Unser Autor, Arnold Hottinger, nennt in einem seiner jüngsten Berichte den Gaza-Streifen ein „Freiluftgefängnis“. Sehen Sie das auch so?
Ich war selbst Delegationschef des IKRK in Israel. Immer wenn ich den Gaza-Streifen besuchte, frappierte mich die krasse Hoffnungslosigkeit der Bevölkerung. Die Menschen dort sehen keine Zukunft für sich. Früher konnten die Bewohner von Gaza in Israel arbeiten und Geld verdienen. Jetzt sind diese zwei Millionen Menschen auf knapp 400 Quadratkilometern eingesperrt. Sie können den Streifen unmöglich verlassen. Die Jugendarbeitslosigkeit beträgt 60 Prozent. Zwar verhungert niemand, die Leute sind relativ gut ausgebildet, die Einschulungsrate ist hoch. Doch die Eltern wissen nicht, was aus ihren Kindern werden soll. Folge dieser totalen Perspektivenlosigkeit sind dann Ausbrüche, wie wir sie eben erlebt haben.
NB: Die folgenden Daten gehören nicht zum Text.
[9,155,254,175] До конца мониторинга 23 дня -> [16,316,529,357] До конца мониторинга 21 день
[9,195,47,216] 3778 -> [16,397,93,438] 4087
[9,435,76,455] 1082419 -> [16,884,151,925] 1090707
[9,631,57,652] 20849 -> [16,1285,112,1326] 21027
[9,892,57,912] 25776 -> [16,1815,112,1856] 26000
Die Demonstrationen sind jetzt abgeflaut. Doch der Gaza-Streifen bleibt eine Zeitbombe. Sie pflegen Beziehungen zu Israel. Wie sehen das die Israeli?
Israel weiss natürlich Bescheid über die Situation im Gaza-Streifen. Doch hier treffen zwei grundsätzlich verschiedene Standpunkte aufeinander. Den Israeli geht es in erster Linie um ihre unmittelbare Sicherheit. Anderseits geht es den Palästinensern darum, dass die Flüchtlinge irgendwann heimkehren können.
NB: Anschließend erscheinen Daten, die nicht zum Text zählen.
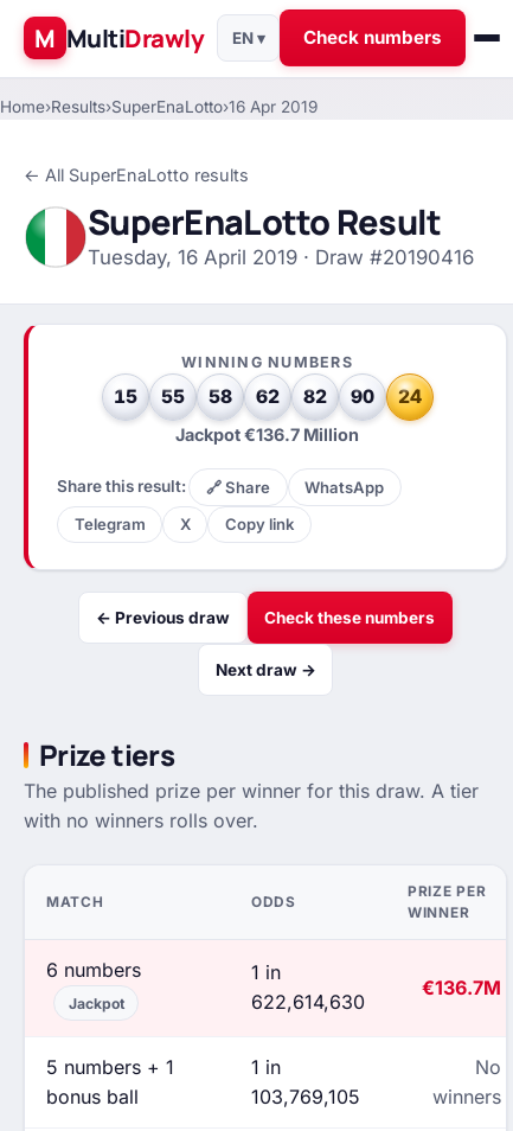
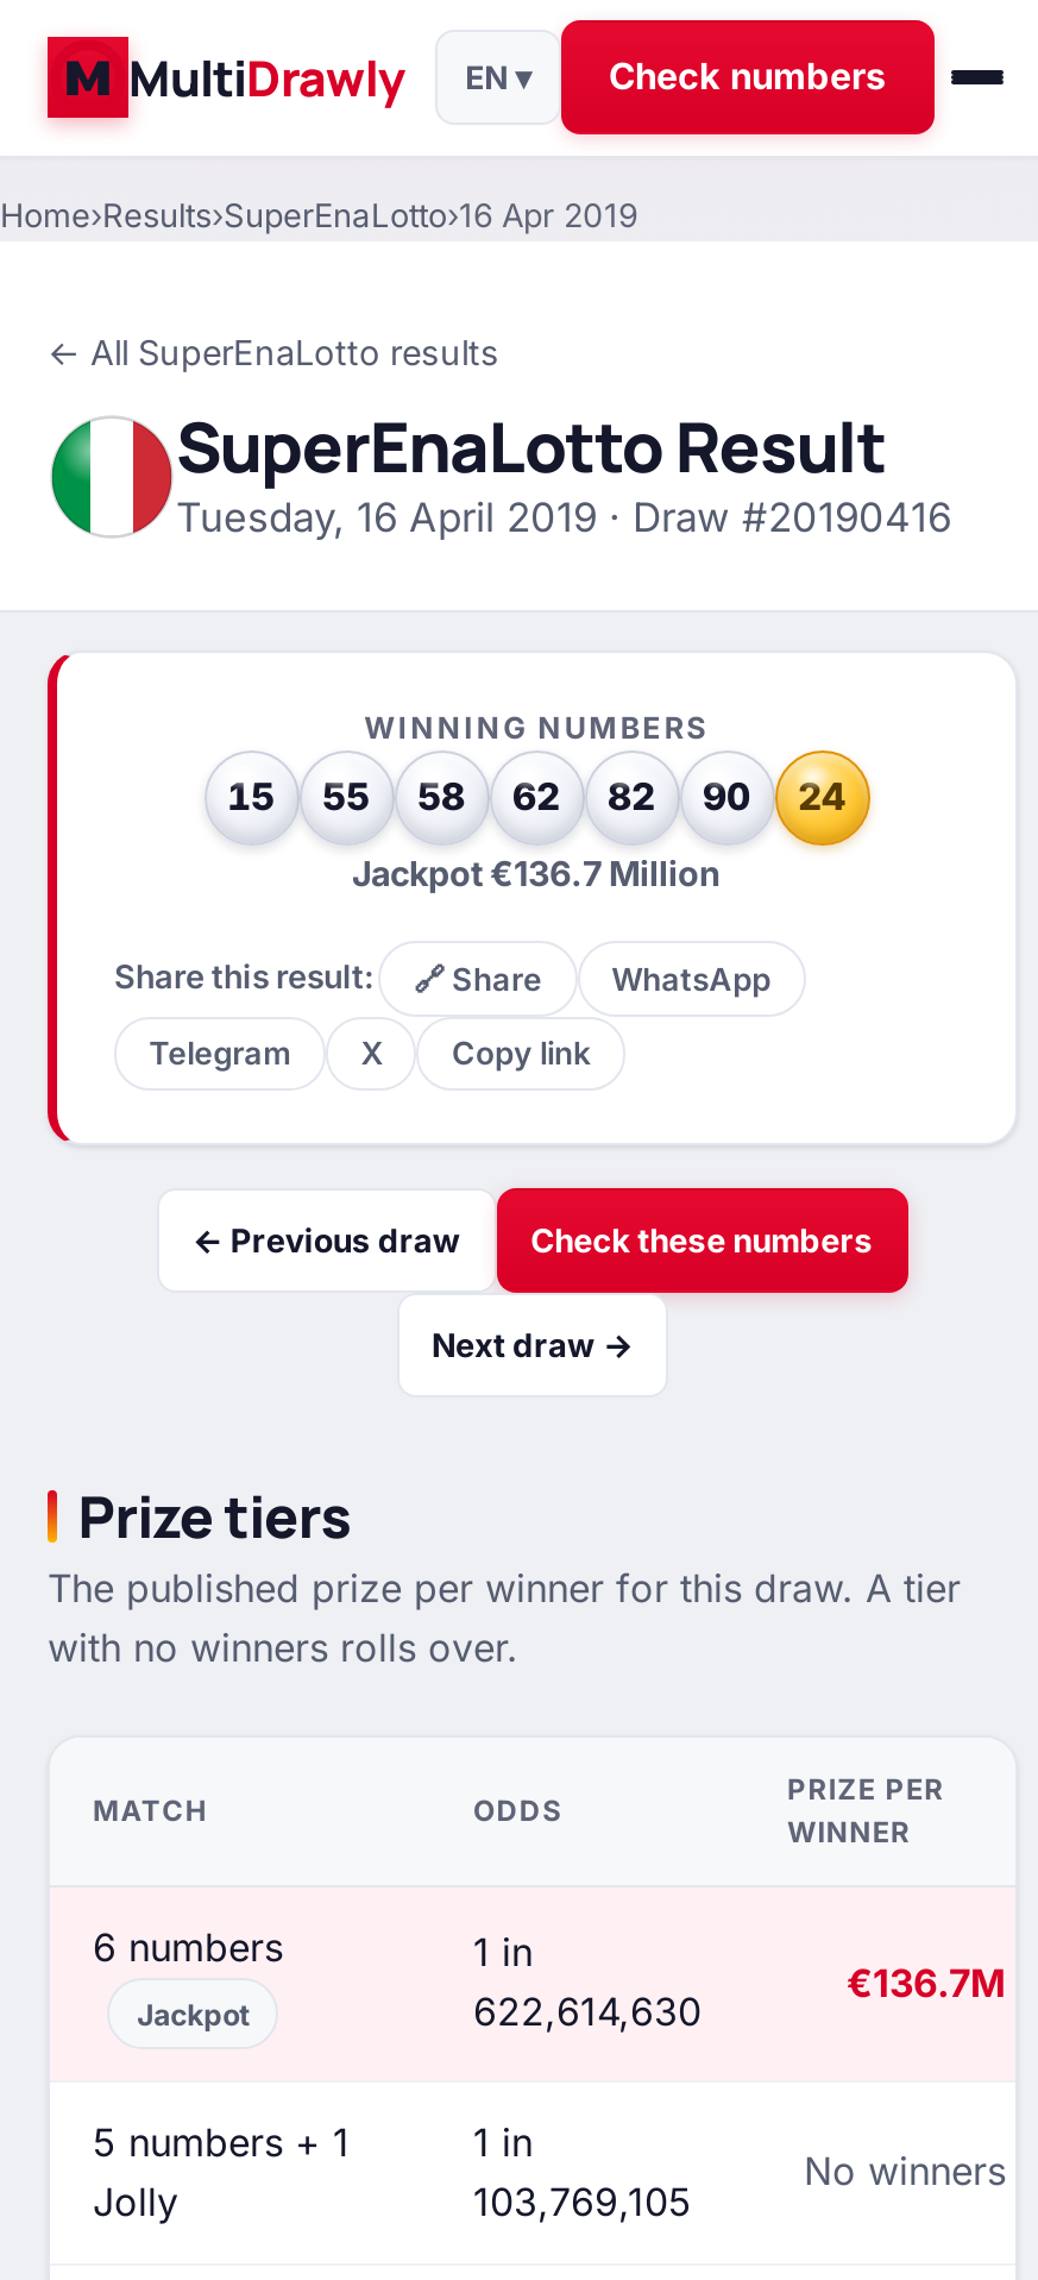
[35,21,204,55] M MultiDrawly -> [128,44,405,111] MultiDrawly
[46,1085,139,1109] bonus ball -> [93,2178,178,2226] Jolly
Wir pflegen einen recht konstruktiven Dialog mit Israel und seinen Streitkräften. Sie haben ein offenes Ohr für uns. Selbstverständlich möchten wir viel mehr erreichen. Die Resultate sind natürlich nicht das, was wir – vom humanitären Standpunkt aus betrachtet – sehen möchten.
Bundesrat Ignazio Cassis hat in einem Interview gesagt: „Indem wir das Uno-Hilfswerk für palästinensische Flüchtlinge UNWRA unterstützen, halten wir den Konflikt am Leben.“ Was sagen Sie dazu?
Die grosse Frage ist: Ist dies Cassis’ persönliche Ansicht oder bedeutet das eine Änderung der Nahostpolitik der Schweiz? Diese muss in einem grösseren Zusammenhang gesehen werden.
Unser Land hat die UNWRA immer grosszügig unterstützt. Diese Uno-Organisation ist nicht nur ein wichtiger Arbeitgeber, sondern wurde geschaffen, um den palästinensischen Flüchtlingen zu helfen und ihnen im Erziehungs- und Gesundheitsbereich beizustehen. Je länger der Konflikt dauert und je länger der Friedensprozess nicht wirklich in Gang kommt, desto mehr sinken die Chancen für eine Zweistaatenlösung.
Die UNWRA-Frage muss Teil einer grösseren politischen Reflexion sein, nämlich: Wie will man „the Mother of all conflicts in the Middle East“ angehen? Bevor man da eine Politikänderung einführt, muss man sich schon überlegen, welche Konsequenzen das hätte und was man damit erreichen will.